PROMPT -> Once the line containing "shipping: 40.95 -> 12.72" is found in the data below, output that line and every line after it through the last, unchanged and with nothing else.

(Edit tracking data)

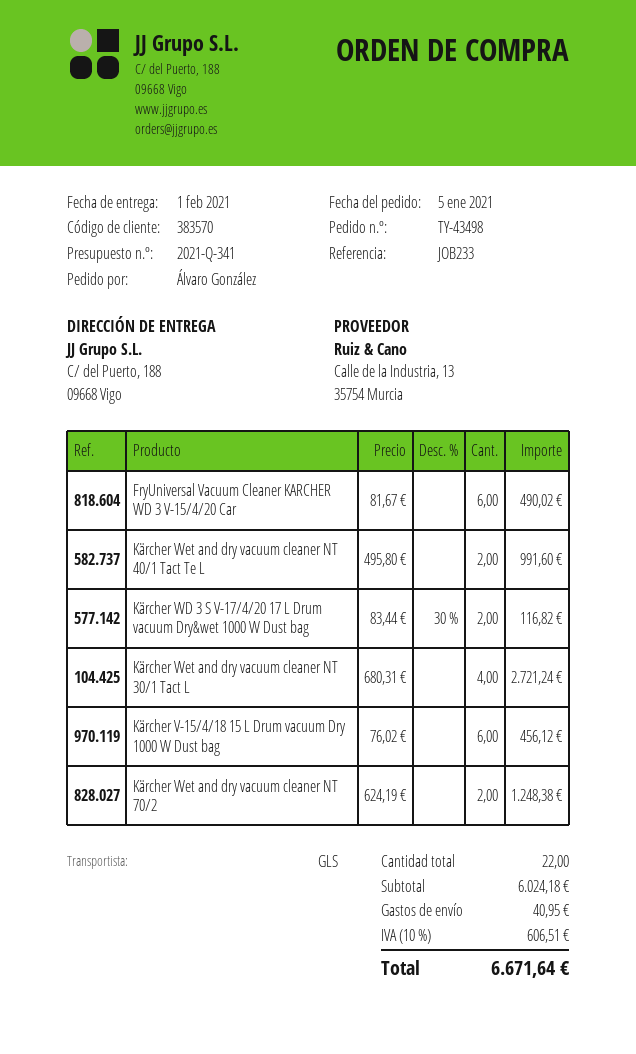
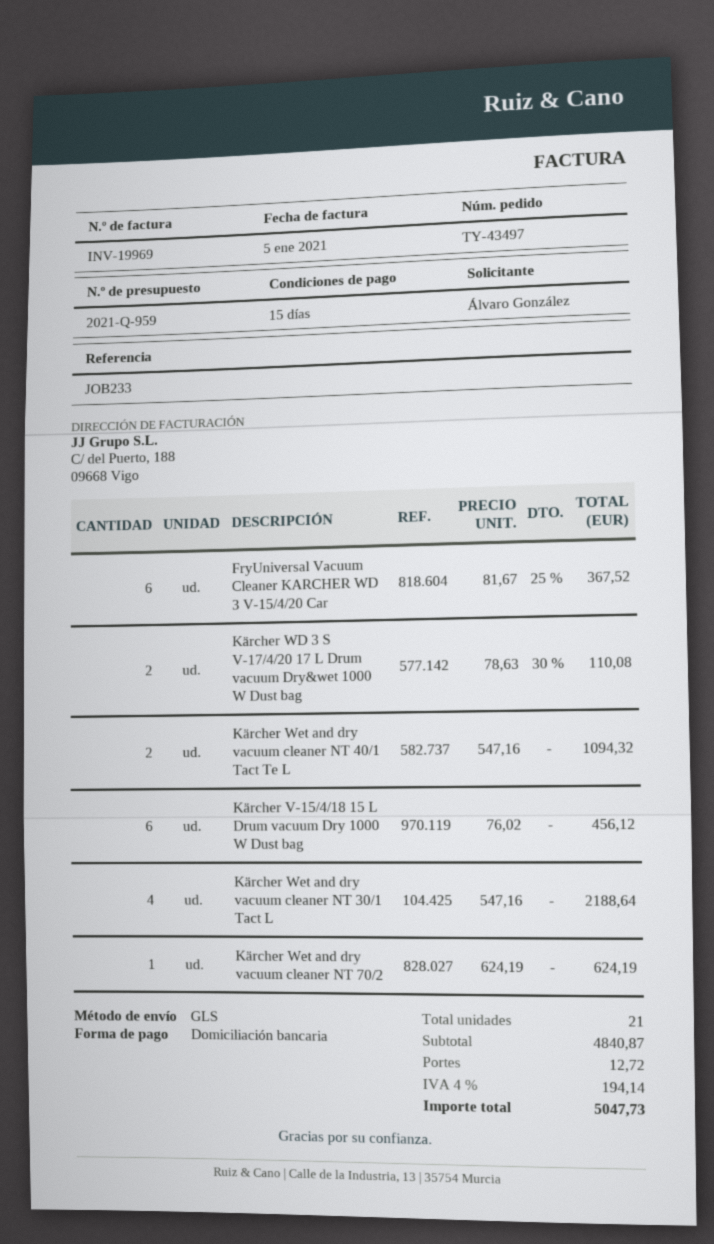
quote number: 2021-Q-341 -> 2021-Q-959
order number: TY-43498 -> TY-43497
FryUniversal Vacuum Cleaner KARCHER WD 3 V-15/4/20 Car: 6 x 81.67 = 490.02 -> 6 x 81.67 - 25% = 367.52
Kärcher Wet and dry vacuum cleaner NT 40/1 Tact Te L: 2 x 495.80 = 991.60 -> 2 x 547.16 = 1094.32
Kärcher WD 3 S V-17/4/20 17 L Drum vacuum Dry&wet 1000 W Dust bag: 2 x 83.44 - 30% = 116.82 -> 2 x 78.63 - 30% = 110.08
Kärcher Wet and dry vacuum cleaner NT 30/1 Tact L: 4 x 680.31 = 2721.24 -> 4 x 547.16 = 2188.64
Kärcher Wet and dry vacuum cleaner NT 70/2: 2 x 624.19 = 1248.38 -> 1 x 624.19 = 624.19
total quantity: 22 -> 21
subtotal: 6024.18 -> 4840.87
shipping: 40.95 -> 12.72
tax: 10% = 606.51 -> 4% = 194.14
total: 6671.64 -> 5047.73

OUTPUT BELOW ->
shipping: 40.95 -> 12.72
tax: 10% = 606.51 -> 4% = 194.14
total: 6671.64 -> 5047.73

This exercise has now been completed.